Les signaux analogiques obtenus sont ensuite envoyés à d’autres circuits électroniques qui les amplifient et les convertissent en données numériques.
Sans nous aventurer dans le monde complexe de la technologie numérique, nous essaierons de comprendre ce que cette différence entraîne en fait, mais pour ce faire, il est utile de rappeler quelles sont les caractéristiques de la pellicule photographique qui conduisent à choisir une émulsion plutôt qu’une autre.
Les pellicules analogiques peuvent être noir et blanc ou couleur, négatives ou inversibles, pour la lumière du jour, au tungstène et à l’infrarouge. Chacune d’elles possède des caractéristiques particulières : la sensibilité, la latitude d’exposition, la qualité du grain, le contraste, la capacité de reproduire les moindres détails, le rendu chromatique et la fidélité des couleurs. Tous ces éléments contribuent à la qualité finale de l’image et à l’obtention de l’effet désiré.
Ainsi, ce photographe professionnel qui utilise encore aujourd’hui le film traditionnel peut choisir le type de pellicule en fonction du travail à réaliser, tandis que l’amateur peut décider à quelle pellicule se fier avec la certitude quasi mathématique du résultat final.
D’un point de vue purement photographique, l’avènement des capteurs électroniques n’a pas beaucoup changé les choses puisque les appareils photo numériques modernes doivent nécessairement offrir des caractéristiques similaires à celles des traditionnels. Ce sont en revanche les termes et le mode d’opération qui ont radicalement changé.
Le grain a disparu mais il existe le « bruit de fond ». La faible sensibilité qui caractérisait les pellicules à haute résolution comme les Fuji Velvia 50 ou les Kodachrome 64 n’existe plus car dans le numérique, on commence à des sensibilités minimales de 200 ISO avec des résultats surprenants. Si l’on a la chance de photographier avec un reflex numérique professionnel, alors même à 6400 ISO, on obtiendra un produit absolument vendable.

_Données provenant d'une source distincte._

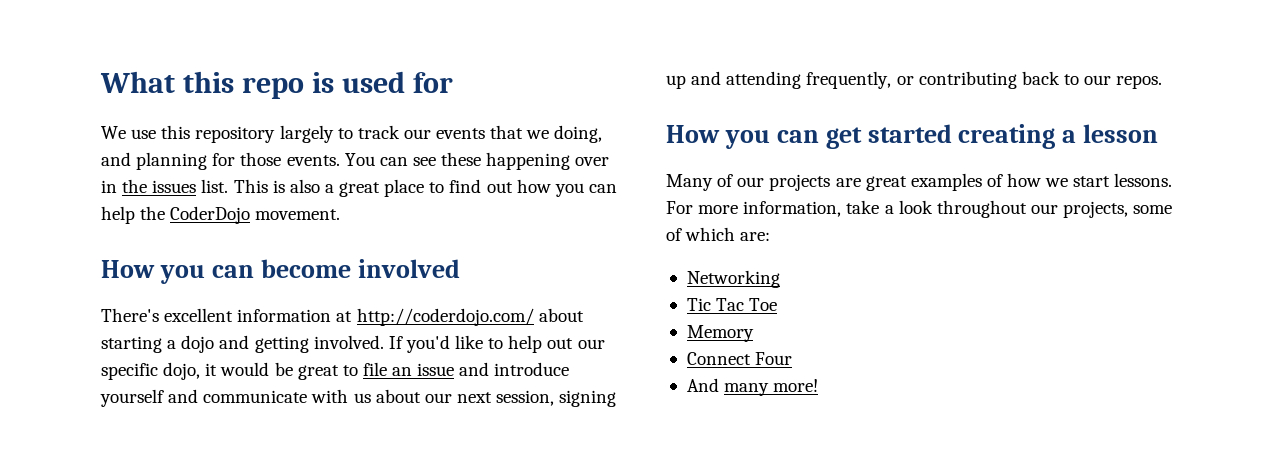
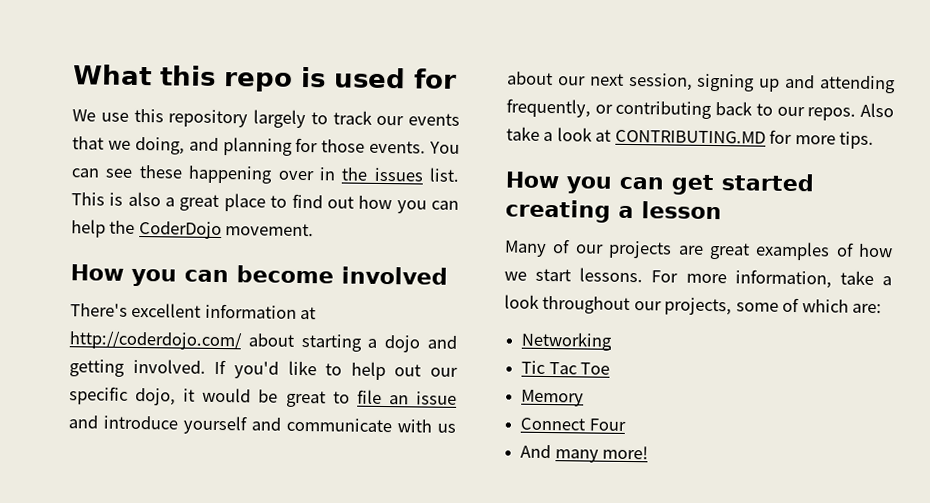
(1163, 82) none -> [860,102,894,118] [506,126,875,149] Also take a look at CONTRIBUTING.MD for more tips.

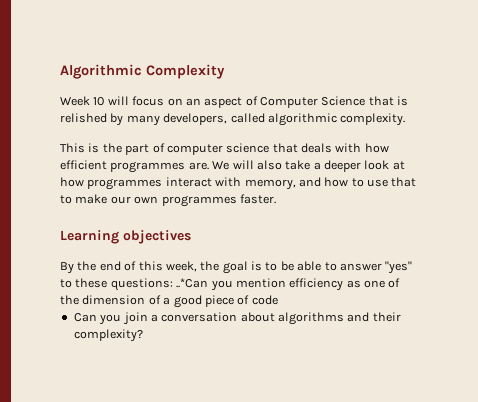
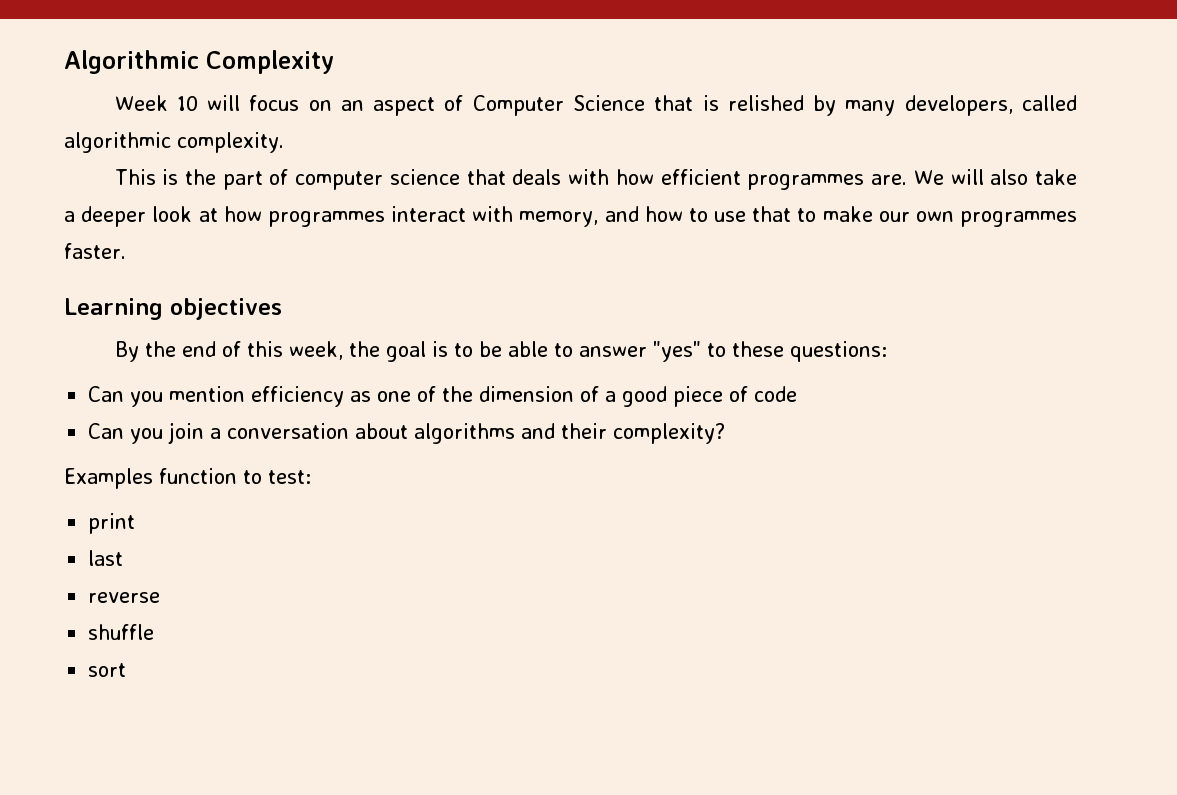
[176,278,209,288] ..*Can -> [88,386,125,402] // Can
(143, 335) none -> [64,468,311,489] [88,513,136,534] [88,550,124,566] [88,592,161,603] [88,624,155,640] [88,663,127,677] // Examples function to test: // print // last // reverse // shuffle // sort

La latitude d’exposition, c’est-à-dire la capacité de la pellicule à enregistrer le maximum d’informations possibles dans les hautes et basses lumières ainsi que sa tolérance aux sur- et sous-expositions, est très réduite dans le capteur électronique car celui-ci enregistre une gamme de données moins large. Heureusement, il existe des techniques logicielles sophistiquées, telles que le HDR, qui résolvent brillamment ce problème. Le rendu chromatique et la fidélité des couleurs sont enfin largement garantis par la qualité des optiques désormais conçues spécifiquement pour le numérique, mais dans ce cas aussi, les programmes de retouche photo parviennent à transformer de horribles photographies en véritables œuvres d’art.